UN stresses need to end Western Sahara conflict to unleash Maghreb full potential

As Morocco is celebrating this week the 40th anniversary of the Green March that enabled it to peacefully recover its southern provinces which were under Spanish rule, the UN Secretary General stressed the need to bring an end to the conflict to enable the people of the Maghreb region to meet their shared challenges and achieve their full potential.
In a statement issued by his spokesperson on the eve of the Green March anniversary, celebrated on November 6, the UN Secretary General Ban Ki-moon called on all concerned, within the region and the wider international community, to facilitate the launching of true negotiations.
“I urge all concerned within the region and within the broader international community to take advantage of my Personal Envoy’s intensified efforts to facilitate the launching of true negotiations in the coming months,” the UN chief said, recalling that his Personal Envoy, Christopher Ross, has intensified his efforts to facilitate the entry of the parties into negotiations without preconditions and in good faith to achieve a mutually acceptable political solution.
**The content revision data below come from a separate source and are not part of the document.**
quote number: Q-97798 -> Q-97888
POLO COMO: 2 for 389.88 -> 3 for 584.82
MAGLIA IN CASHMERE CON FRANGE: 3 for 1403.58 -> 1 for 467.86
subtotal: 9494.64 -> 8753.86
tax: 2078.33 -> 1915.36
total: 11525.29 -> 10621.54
“As the conflict over the future of Western Sahara and the human suffering it has occasioned near their fortieth year, the situation in north-west Africa is becoming increasingly alarming,” said Ban Ki-moon who hopes to score some advance towards the settlement of the Sahara issue before the end of his term in December 2016.
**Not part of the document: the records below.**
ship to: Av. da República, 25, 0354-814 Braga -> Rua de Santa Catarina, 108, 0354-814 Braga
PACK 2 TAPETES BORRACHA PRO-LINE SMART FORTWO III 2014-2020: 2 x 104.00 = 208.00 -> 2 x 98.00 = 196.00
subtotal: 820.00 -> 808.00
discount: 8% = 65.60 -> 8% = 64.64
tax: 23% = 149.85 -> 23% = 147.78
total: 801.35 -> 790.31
This is not the first time that Ban Ki-moon warns about the impact of the impasse in the long-lasting conflict on the Sahrawis settled in the Tindouf camps, particularly the disenfranchised youths that he had once compared to a time bomb that can burst out any time.
Many pundits have also warned that the Tindouf camps are becoming a recruitment center for the terrorist groups roaming in the Sahel-Sahara region.
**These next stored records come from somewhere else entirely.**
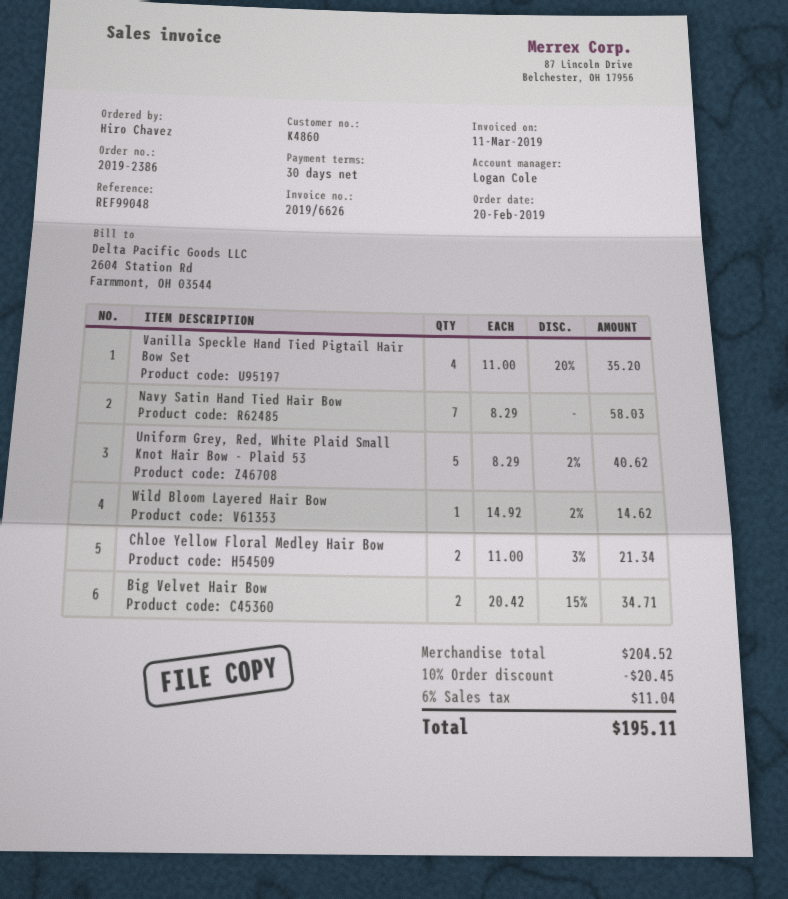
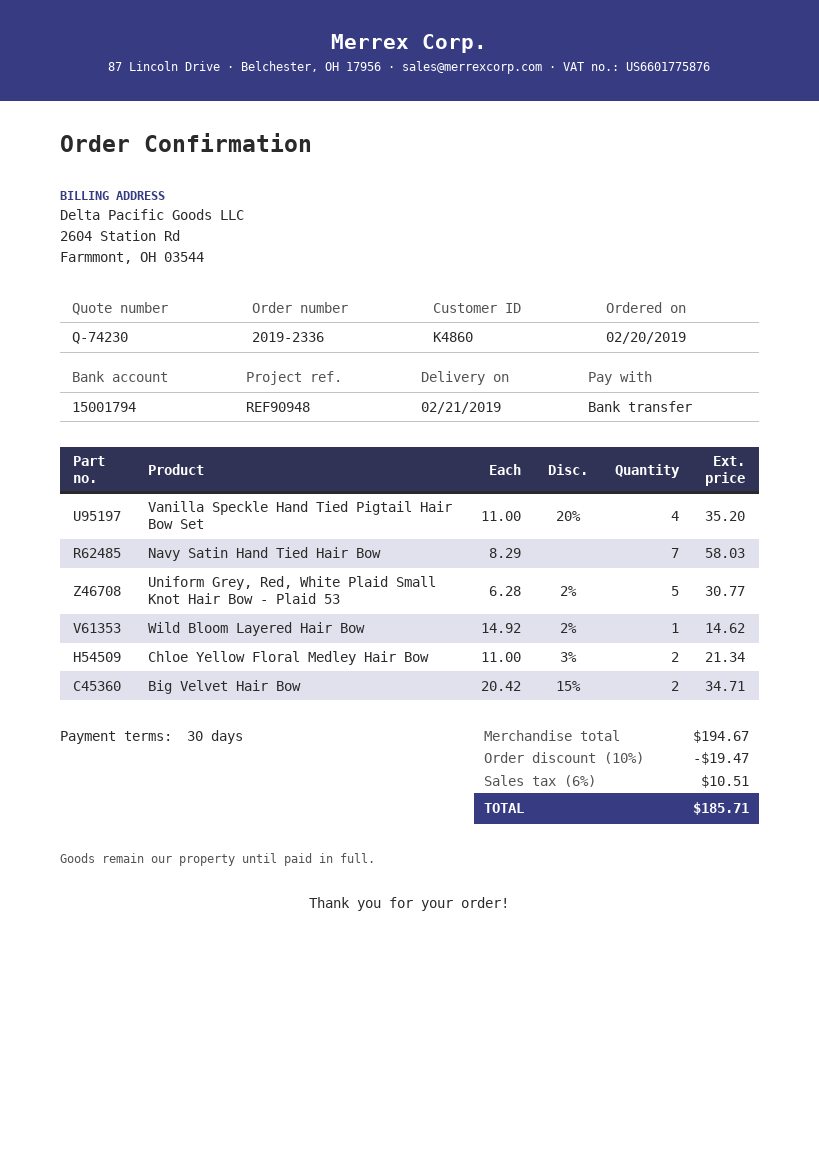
order number: 2019-2386 -> 2019-2336
reference: REF99048 -> REF90948
Uniform Grey, Red, White Plaid Small Knot Hair Bow - Plaid 53: 5 x 8.29 - 2% = 40.62 -> 5 x 6.28 - 2% = 30.77
subtotal: 204.52 -> 194.67
discount: 10% = 20.45 -> 10% = 19.47
tax: 6% = 11.04 -> 6% = 10.51
total: 195.11 -> 185.71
According to UN sources, Ban Ki-moon is planning a visit to the Maghreb region before the end of the year.
The European Union is also concerned by the persistence of the Sahara conflict that has lasted far too long and by its implications on the security situation in the whole region.
The head of European diplomacy, Federica Mogherini, has recently expressed these concerns again and renewed the EU’s support for a just, lasting and mutually acceptable political solution to the Sahara issue.
She also reiterated that the EU will take no action that would hinder the settlement process led by the UN and will continue to support the efforts of the international community to achieve a lasting solution to this issue.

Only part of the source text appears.